Peco and Smile are two players who have been friends since their youth.
Peco (Yosuke Kubozuka of Go and Tomie: Replay)
is the brash and outrageous champion who crushes all opponents while rubbing
their face in it. Smile (Arata from Afterlife) is the
better player (he's called Smile because he never does Excellent!)
but isn't especially interested and often loses on purpose to Peco out
of some sort of loyalty. Not only does this anger his coach (a former
ping pong star) but it gives Peco a further inflated ego.
During an interschool competition, both are defeated. Peco loses to
the champ of the disciplinarian, militaristic school of skinheads named
Dragon (newcomer Shido Nakamura). Smile loses to China (Sam Lee of Gen-X
Cops and Public Toilet), so named, as that's
where he is a pro and he's just in Japan to kick start his career (sort
of like when a ball player gets sent back down to the minors for a tune-up).
Needless to say, the rest of the movie involves the two needing to pick
themselves up off the floor solving the inequities of their friendship
along the way. And of course, it all is heading back to a great rematch.

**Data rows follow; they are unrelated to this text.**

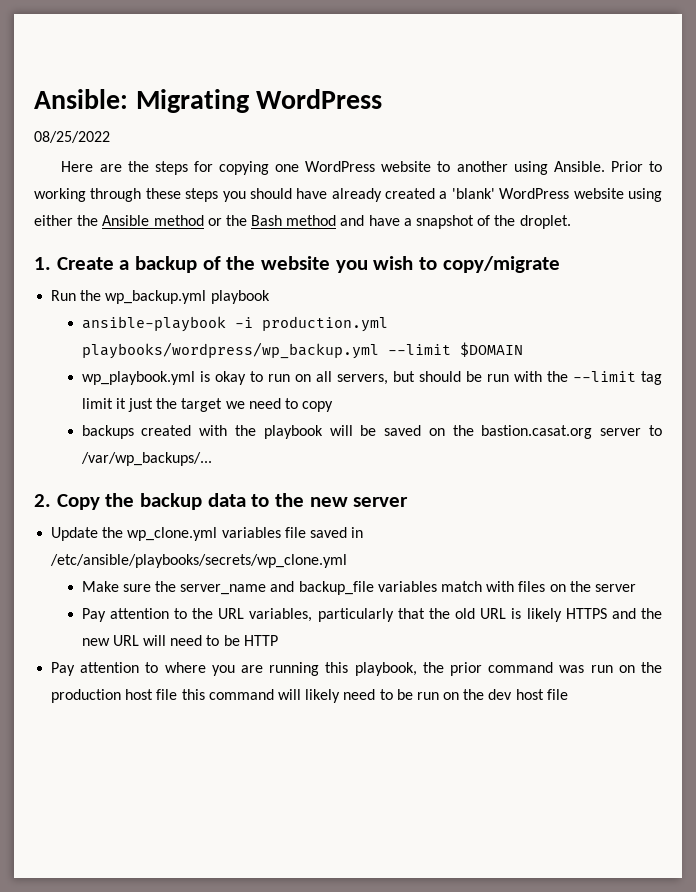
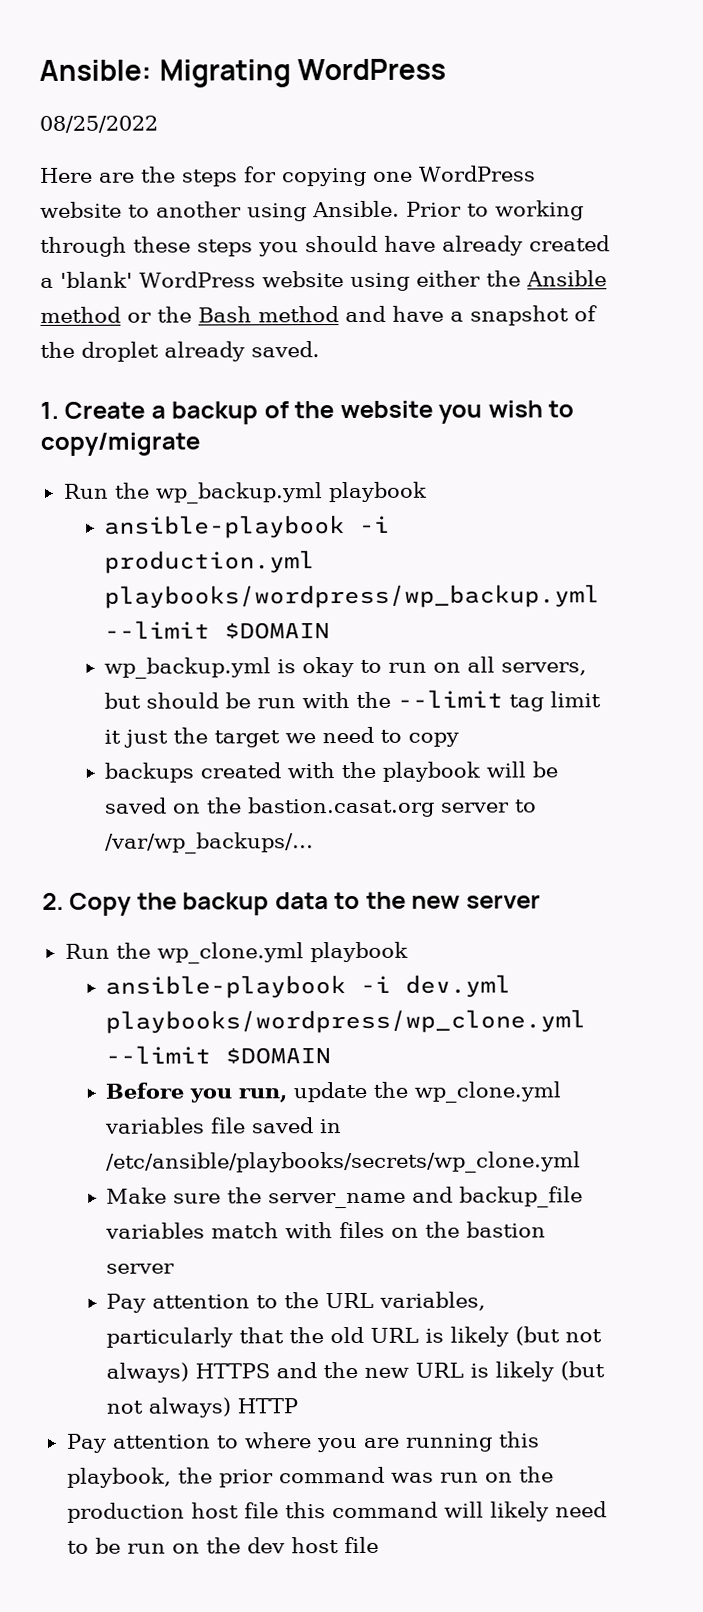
- Prior to working through these steps you should have already created a 'blank' WordPress website using either the Ansible method or the Bash method and have a snapshot of the droplet.
+ Prior to working through these steps you should have already created a 'blank' WordPress website using either the Ansible method or the Bash method and have a snapshot of the droplet already saved.
- wp_playbook.yml is okay to run on all servers, but should be run with the --limit tag limit it just the target we need to copy
+ wp_backup.yml is okay to run on all servers, but should be run with the --limit tag limit it just the target we need to copy
- Update the wp_clone.yml variables file saved in /etc/ansible/playbooks/secrets/wp_clone.yml
+ Run the wp_clone.yml playbook
+ ansible-playbook -i dev.yml playbooks/wordpress/wp_clone.yml --limit $DOMAIN
+ Before you run, update the wp_clone.yml variables file saved in /etc/ansible/playbooks/secrets/wp_clone.yml
- Make sure the server_name and backup_file variables match with files on the server
+ Make sure the server_name and backup_file variables match with files on the bastion server
- Pay attention to the URL variables, particularly that the old URL is likely HTTPS and the new URL will need to be HTTP
+ Pay attention to the URL variables, particularly that the old URL is likely (but not always) HTTPS and the new URL is likely (but not always) HTTP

This is a lot of fun as the competitions are startling in their originality
and quite beautiful at times. There are some amazing epiphanies from one
character re-christening himself in a river, one of the skinheads getting
his due and when Dragon learns to play ping pong completely for pleasure.
I'll also say this; the soundtrack is amazing. I don't know who any
of these groups are. They're all Japanese. But we were all jumping up
and down to the music the first time we saw it. If you have an all-region
DVD player, I would suggest you get the Japanese disc as it comes with
a feature where you can watch the whole movie with just the music soundtrack.